I believe in certain conditions or areas of the country, skid maintenance is a yearly job. I coat my undercarriage twice per year with Fluid Film, and my frame looks fine.
 
I'm really scared to do mine, my bolts are stuck on but I'm going to try and deal with mine once I cut them off. It does not look nice under there
Before you cut them off, try soaking them with PB Blaster for a week or so. Then take an air gun to them a just blip each one a couple of time like your tightening the bolt. This will compress the nut zerk so they won't spin.
Then attempt to loosen them.
 
Before you cut them off, try soaking them with PB Blaster for a week or so. Then take an air gun to them a just blip each one a couple of time like your tightening the bolt. This will compress the nut zerk so they won't spin.
Then attempt to loosen them.

If the PB doesn't do it, mixture of tranny fluid and acetone for the next week or so may succeed. Kroil would be an even better try.
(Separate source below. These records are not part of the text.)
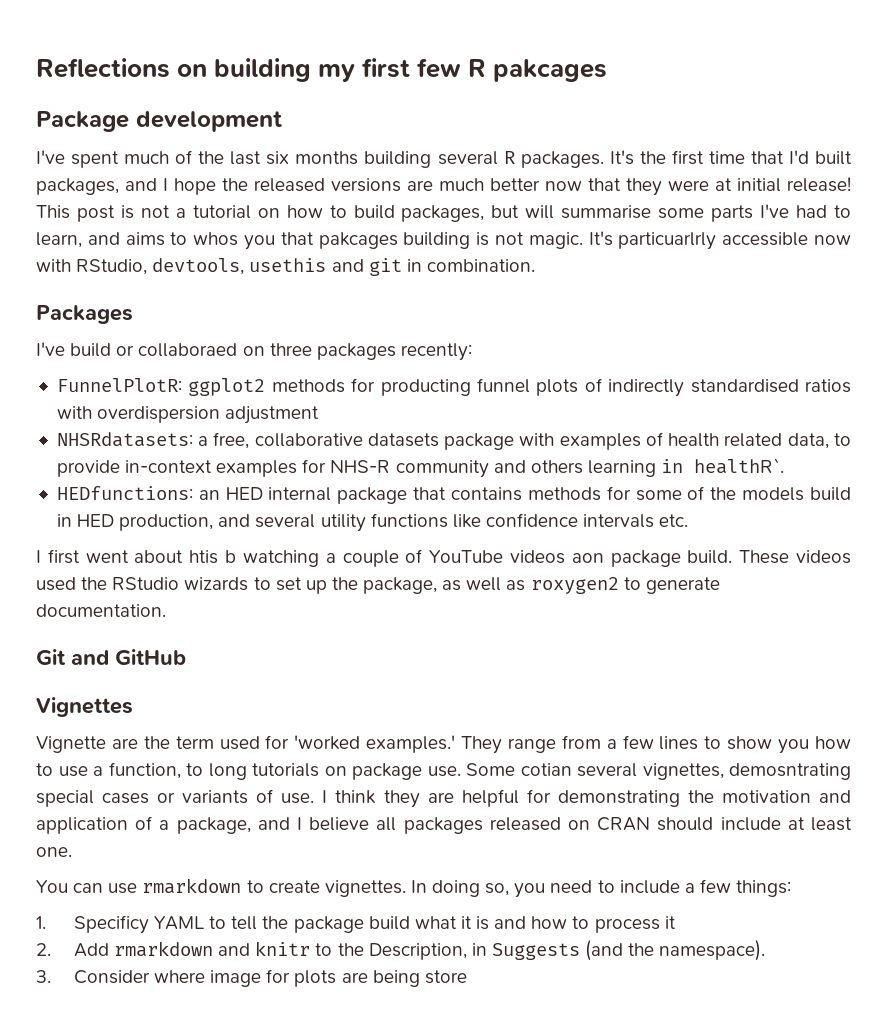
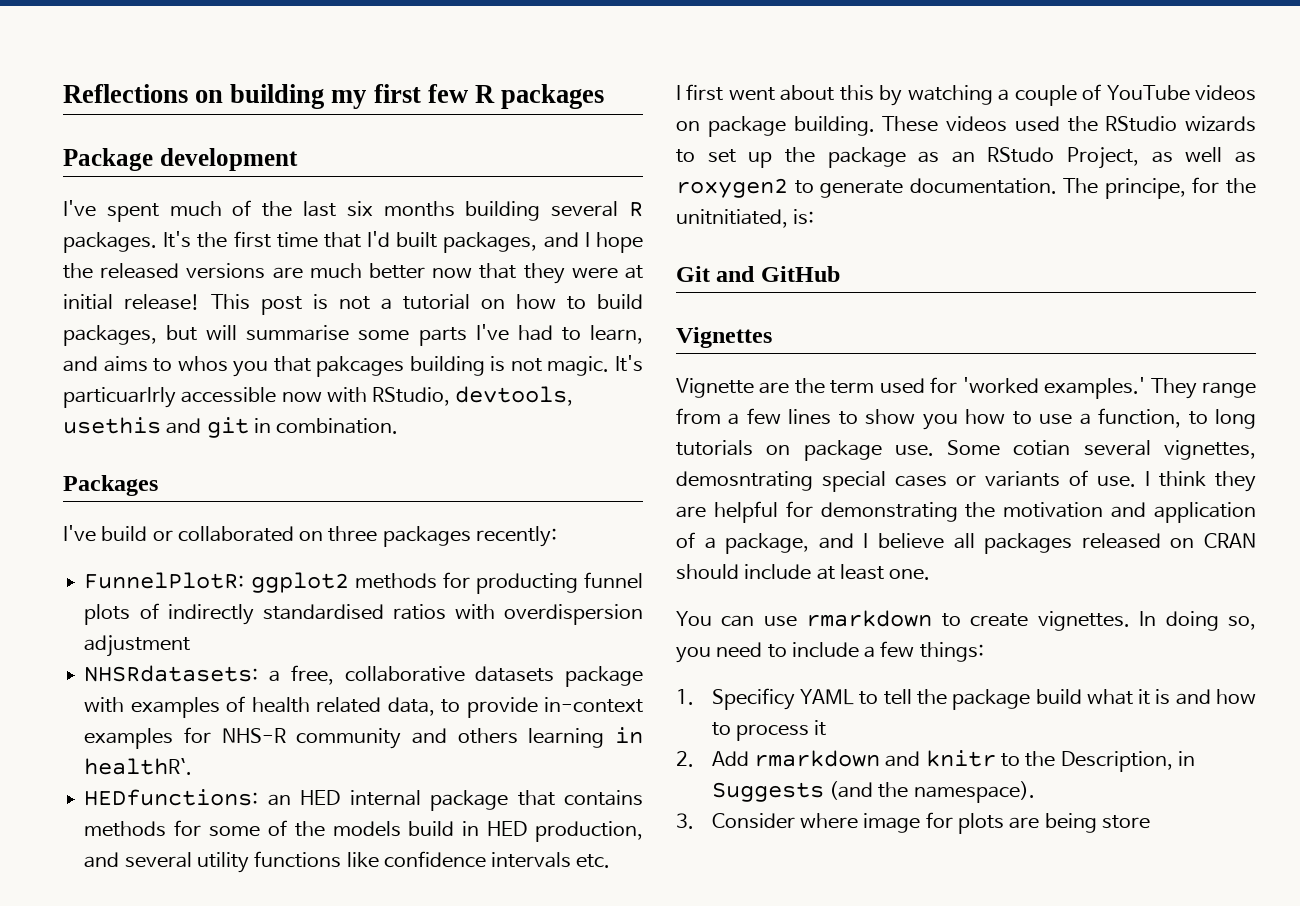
- Reflections on building my first few R pakcages
+ Reflections on building my first few R packages
- I've build or collaboraed on three packages recently:
+ I've build or collaborated on three packages recently:
- I first went about htis b watching a couple of YouTube videos aon package build.
+ I first went about this by watching a couple of YouTube videos on package building.
- These videos used the RStudio wizards to set up the package, as well as roxygen2 to generate documentation.
+ These videos used the RStudio wizards to set up the package as an RStudo Project, as well as roxygen2 to generate documentation. The principe, for the unitnitiated, is:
No matter what kind of nuts, tightening before loosening is definitely the way to start. I wish I was born with that knowledge but at least I learned it fairly early. Sometimes you can get away without oil first but I wouldn't try these without oil.

FWIW, I had to look up "nut zerk". Based on google, that may not be a term but they gave me so many pages of nutserts I figure "nut zerk" was a typical result of "talk to text".
 
If the PB doesn't do it, mixture of tranny fluid and acetone for the next week or so may succeed. Kroil would be an even better try.

No matter what kind of nuts, tightening before loosening is definitely the way to start. I wish I was born with that knowledge but at least I learned it fairly early. Sometimes you can get away without oil first but I wouldn't try these without oil.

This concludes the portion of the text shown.